No all’accordo con la Cina, sì ai diritti umani in Tibet

I giorni 22 e 23 marzo l’Italia riceverà il Presidente cinese Xi Jinping. La visita, secondo la stampa, prevede la sigla di vari trattati tra cui l’adesione dell’Italia (unico tra i G7) al progetto della Nuova Via della Seta ( One Belt One Road). Vogliamo qui far presente come, dopo l’entusiasmo iniziale, numerosi siano i paesi che stanno rivedendo la loro adesione al progetto, preoccupatiper le conseguenze sulla sovranità nazionale a causa dell’impossibilità di ripianare i debiti e della sempre più evidente progettualità egemonica della Cina a livello globale. Nell’aprile 2018, 27 su 28 ambasciatori dell’UE in Cina hanno firmato una relazione che sollevava forti preoccupazioni riguardo a OBOR in quanto contrario all’agenda dell’UE per la liberalizzazione del commercio e motivo di alterazione degli equilibri di potere a favore delle società cinesi anziché essere perfezionato con l’adozione degli accordi internazionali sostenuti dalla UE.

La Cina continua indisturbata nella violazione dei diritti umani come risulta dai recenti e documentati report sulle repressioni in Xinjiang e sull’internamento di milioni di Uighuri in campi di concentramento. Intanto in Tibet la repressione e il controllo sempre più capillare sono giunti ormai al compimento del settantesimo anno. A questo proposito vorremmo ricordare che:

  • Nel 1950 la Cina ha invaso e occupato il Tibet, una nazione libera e indipendente.

  • La repressiva linea politica attuata da Pechino minaccia la sopravvivenza dell’identità tibetana.

  • Lo sviluppo economico in atto in Tibet arreca benefici quasi esclusivamente ai coloni cinesi e non ai tibetani.

  • A seguito dell’invasione e al termine della Rivoluzione Culturale, oltre il 90% del patrimonio culturale tibetano è andato distrutto. Prima di far saltare in aria con la dinamite gli edifici sacri tibetani, tutti gli oggetti preziosi vennero sottratti dalle Guardie Rosse e finirono a Pechino

  • Le auto immolazioni dei tibetani: a partire dal 2009, più di centosessanta tibetani – giovani, monaci, monache e laici – si sono cosparsi di benzina e si sono dati fuoco sacrificando la loro vita come estremo atto di protesta. Sappiamo che almeno centoventicinque di loro sono morti. Prima di cadere a terra, avvolti dalle fiamme, hanno gridato di volere il ritorno del Dalai Lama in Tibet e la libertà per il loro Paese.

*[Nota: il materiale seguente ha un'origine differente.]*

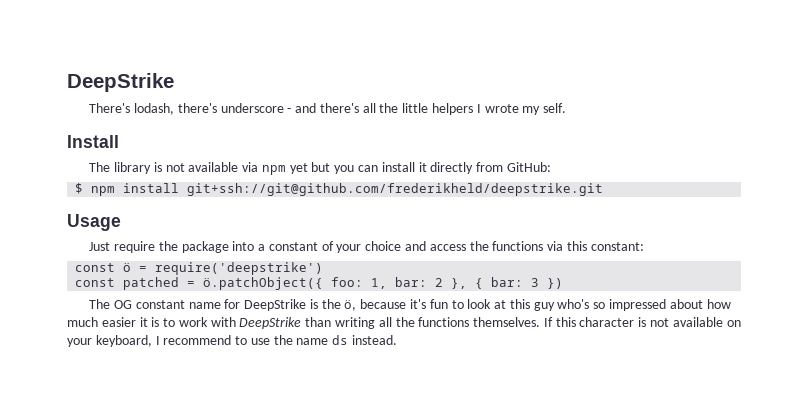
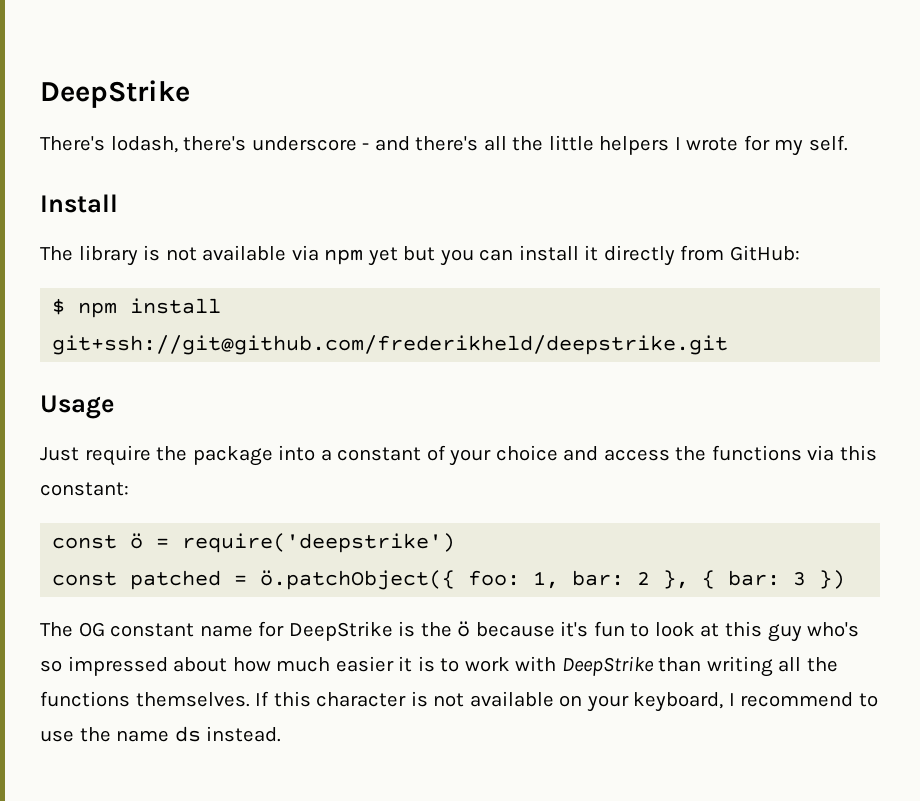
- There's lodash, there's underscore - and there's all the little helpers I wrote my self.
+ There's lodash, there's underscore - and there's all the little helpers I wrote for my self.
- The OG constant name for DeepStrike is the ö, because it's fun to look at this guy who's so impressed about how much easier it is to work with DeepStrike than writing all the functions themselves.
+ The OG constant name for DeepStrike is the ö because it's fun to look at this guy who's so impressed about how much easier it is to work with DeepStrike than writing all the functions themselves.

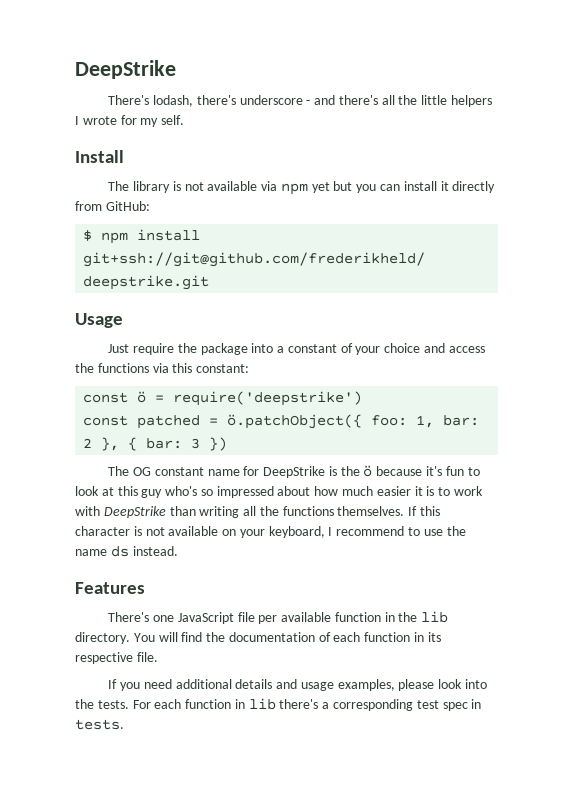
+ Features
+ There's one JavaScript file per available function in the lib directory. You will find the documentation of each function in its respective file.
+ If you need additional details and usage examples, please look into the tests. For each function in lib there's a corresponding test spec in tests.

  • La repressione di ogni pacifica manifestazione di protesta: dal gennaio 2012 i tibetani, privati di ogni libertà, compresa quella di praticare la propria religione, hanno dato vita a una serie di pacifiche proteste di massa. L’apparato di sicurezza cinese ha risposto con la forza, a colpi di bastone e aprendo il fuoco contro i dimostranti inermi. Non si contano gli arresti. Molti tibetani sono semplicemente “spariti”.

  • Le sessioni di “ri-educazione patriottica” all’interno dei monasteri: all’interno dei monasteri, monaci e monache sono sottoposti ad estenuanti programmi di “ri-educazione patriottica” durante i quali viene loro chiesto di abiurare il Dalai Lama e di giurare fedeltà al Partito comunista.

Per quanto sopra espresso mentre ci auguriamo che l’Italia possa ancora ponderare la scelta di offrire aperture di credito alla Repubblica Popolare Cinese e l’ingresso nel nostro paese del suo “Cavallo di Troia”, chiediamo alla RAI di mantenere alta l’attenzione dell’opinione pubblica sulla situazione in Tibet dando voce anche al dissenso e alle proposte ragionevoli del Governo Tibetano in Esilio per una pacifica soluzione del problema.

Aderiscono a questa richiesta:

Comunità Tibetana in Italia, Associazione Donne Tibetane in Italia, Associazione Italia-Tibet, Istituto Lama TzongKapa, 100% Free Tibet, ADHI Associazione, Anno del Dalai Lama, AREF International Onlus, Casa del Tibet Votigno di Canossa, Il Buddhismo Tibetano, GiamsèJhien Pen, Istituto Samantabhadra, L’eredità del Tibet- The Heritage of Tibet, Tibet la Bottega, Tibet House Foundation Italy, TsoPema non Profit, Casa del Tibet Roma.